Après un mois et demi de confinement, que trouveront les promeneurs sur les sentiers côtiers et sur nos plages ? Si les espaces naturels se sont mieux portés sans visiteurs, y sommes-nous pour autant devenus des intrus ? Toutes questions qui interrogent quant à la réalité de l’impact humain sur un environnement et un paysage que l’on pensait figés comme dans une carte postale.

Récemment consulté par la CCBI en prévision de la réouverture des plages, l’ancien maire palantin et botaniste Yves Brien, a eu une réponse très claire. « Non, je n’ai vu aucun oiseau nicher sur le sable, a-t-il indiqué après avoir été interrogé au titre de sa fréquentation ininterrompue des côtes durant le confinement.
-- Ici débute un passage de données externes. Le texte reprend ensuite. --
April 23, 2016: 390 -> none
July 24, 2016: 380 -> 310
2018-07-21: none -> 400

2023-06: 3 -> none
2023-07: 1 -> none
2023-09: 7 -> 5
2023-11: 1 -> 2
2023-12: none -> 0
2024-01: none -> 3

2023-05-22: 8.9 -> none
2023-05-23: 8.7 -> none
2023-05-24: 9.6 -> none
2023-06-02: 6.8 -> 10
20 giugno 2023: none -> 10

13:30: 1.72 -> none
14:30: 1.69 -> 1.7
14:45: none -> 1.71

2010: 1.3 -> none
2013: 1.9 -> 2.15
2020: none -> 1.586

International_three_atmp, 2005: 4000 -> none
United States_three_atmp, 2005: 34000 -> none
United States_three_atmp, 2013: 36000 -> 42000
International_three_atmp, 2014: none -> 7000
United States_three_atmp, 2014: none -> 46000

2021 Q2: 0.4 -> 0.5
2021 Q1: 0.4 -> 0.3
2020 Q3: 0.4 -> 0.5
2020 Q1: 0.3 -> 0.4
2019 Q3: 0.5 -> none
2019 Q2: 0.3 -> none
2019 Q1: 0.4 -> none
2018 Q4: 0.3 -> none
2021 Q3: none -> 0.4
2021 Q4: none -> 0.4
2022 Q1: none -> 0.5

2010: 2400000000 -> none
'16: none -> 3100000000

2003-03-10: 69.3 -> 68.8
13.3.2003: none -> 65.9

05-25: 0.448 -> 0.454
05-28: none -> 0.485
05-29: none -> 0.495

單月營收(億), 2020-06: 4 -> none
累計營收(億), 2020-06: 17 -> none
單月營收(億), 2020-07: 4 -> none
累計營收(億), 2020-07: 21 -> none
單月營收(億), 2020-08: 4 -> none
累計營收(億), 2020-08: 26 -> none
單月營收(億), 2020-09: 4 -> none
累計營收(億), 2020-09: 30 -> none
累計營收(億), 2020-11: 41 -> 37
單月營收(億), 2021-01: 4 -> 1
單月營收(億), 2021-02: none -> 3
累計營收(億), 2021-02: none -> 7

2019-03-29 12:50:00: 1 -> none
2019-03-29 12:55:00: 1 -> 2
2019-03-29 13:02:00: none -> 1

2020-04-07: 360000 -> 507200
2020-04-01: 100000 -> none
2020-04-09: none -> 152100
A Quiberon ou Penthièvre, on a vu que les gravelots s’étaient sentis plus à l’aise que d’habitude pour s’installer sur les plages.

Pour Yves Brien, ancien maire palantin qui se souvient qu’il y a environ une trentaine d’années des oiseaux comme le grand gravelot (différent du gravelot à collier interrompu observé à Quiberon, où il niche), ou encore le bécasseau sanderling, passaient l’hiver en grand nombre sur la plage des Grands-Sables, ce n’est depuis longtemps plus le cas aujourd’hui en raison de la fréquentation continue du site par les promeneurs, souvent avec des chiens. Ce qui n’empêche pas que la tranquillité du confinement aura bel et bien conduit certains oiseaux qui passent habituellement le printemps sur l’île à nicher dans des endroits inhabituels: ici, au ras du trottoir de l’avenue Carnot, dans le mur de l’ancien bâtiment des affaires maritimes.

Mais à Belle-Ile, nous n’avons pas suffisamment de sites avec une grande arrière-dune propice à la nidification de ce type d’espèces ».